Sunday, May 27, 2012

Looking At Old Pictures

Day 495 It's a holiday so I was able to spend a very relaxed day at home. I went to the market in the morning, with my daughter, to buy some ingredients for dinner and I didn’t leave since then. I read a little and then decided to get back to my book. I looked through some old journals I wrote to remind me of the time, I marked few entries as very relevant to my story. I looked through old pictures and I almost cried when I saw pictures of me on the last five years of our marriage. I remembered how unhappy I was, how bad I felt about myself. I could see in the pictures the low self-esteem, the bad body image and my heart ached for this woman who I once was. I hate the fact that I gave the reign of my life's wagon in the unkind hands of someone else; that even faced with all the verbal and emotional abuse I did nothing to protect myself and even worse, I started to believe all he was saying about me; I loathed myself as much as he did. I looked at these old pictures and couldn't keep looking. I look older than I look now, and with no internal flame; a walking dead, a zombie. I looked at these pictures and the memories came rushing back; how the hell did I allow all this to happen? How did I allow someone to hurt me so badly and did nothing in my defense? How did I stay for so many years?

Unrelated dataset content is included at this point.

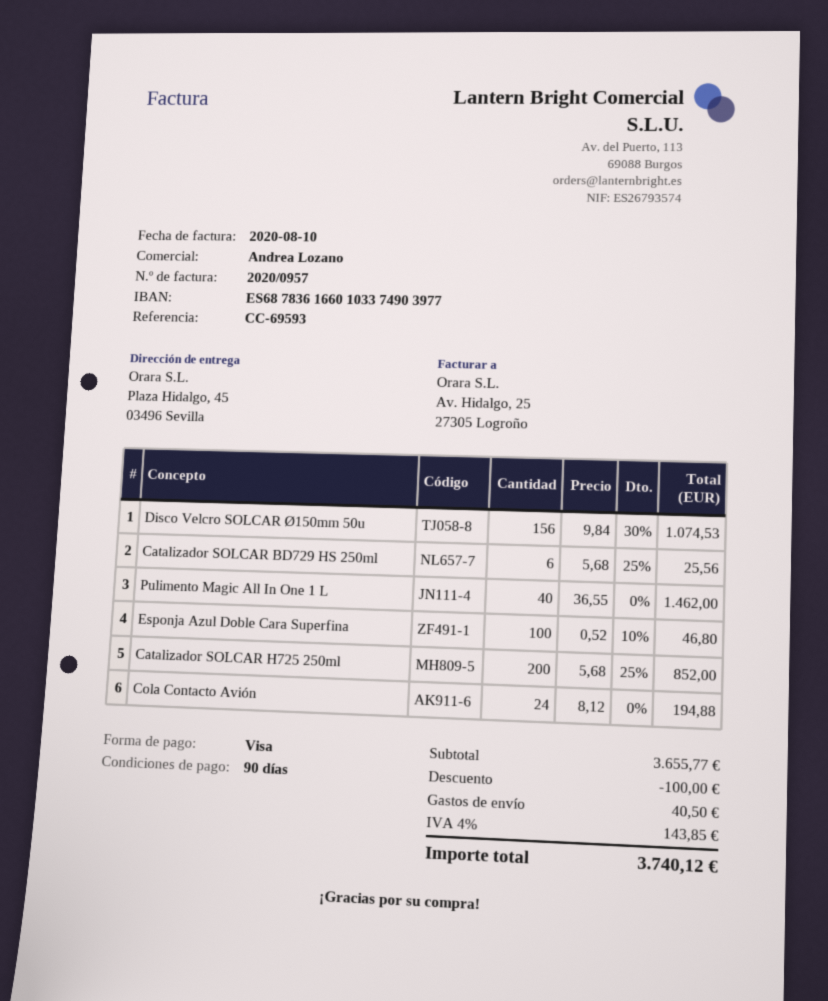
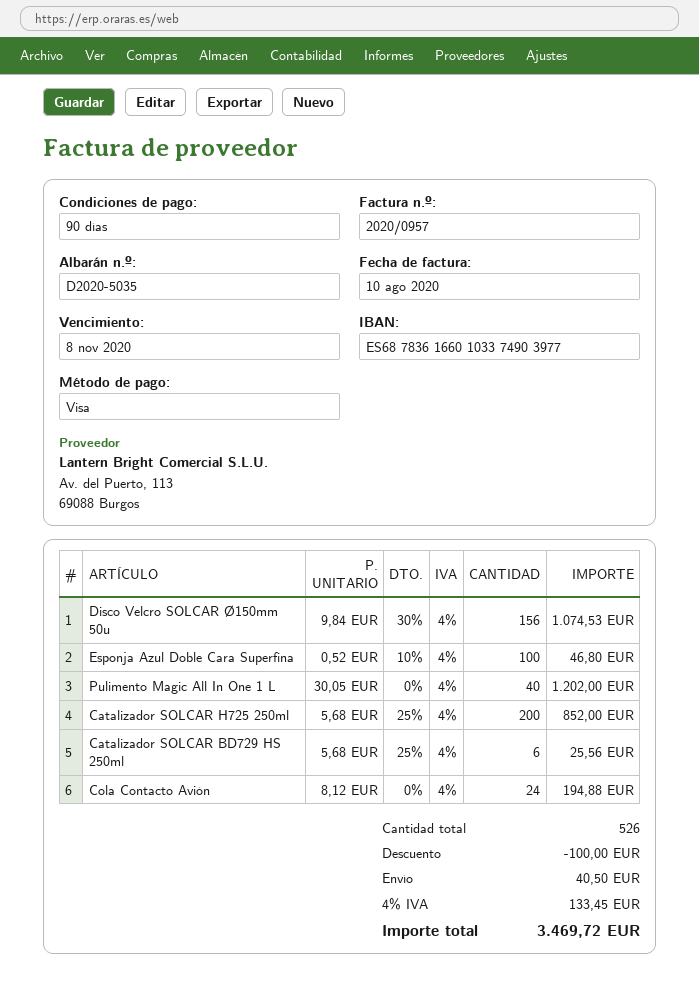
Pulimento Magic All In One 1 L: 40 x 36.55 = 1462.00 -> 40 x 30.05 = 1202.00
tax: 4% = 143.85 -> 4% = 133.45
total: 3740.12 -> 3469.72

Someone asked me few days ago if I would go back to my marriage and to my ex, and I said that there is nothing in the world that can make me do that. Looking at the pictures today I know even more forcefully that nothing, absolutely nothing can make me shrink back to that miserable woman I once was, that I prefer to live with no money and no partner but to be happy as I am today. I work hard every day, I have very little to my name right now; I have to calculate every expense I make and there are days when I am very lonely and I would love to have someone to hug me and love me. But every single day I am thankful I mastered the courage to leave my golden cage and save my life. I regret many things I did in my life; I never, not even once, regretted leaving my home and my husband; if I regret anything about that it is just that I wish I did it years before.
  
I am thankful I am not the same woman as the one I saw today in the old pictures. I am thankful she is not here anymore and I hope she’ll never come back. I am thankful I was able to heal the deep wounds years of abuse did to my soul, to my self-esteem. I am thankful to all my wonderful friends, and to my wonderful children, who help me understand that I am a worthy woman, that I have a lot to offer, that I am special. I am thankful I was able to salvage the rest of my life by leaving my marriage. I am thankful, so thankful I found in me the courage to take that leap of faith and jump into the unknown, and like in the stories – I leaped and the net appeared.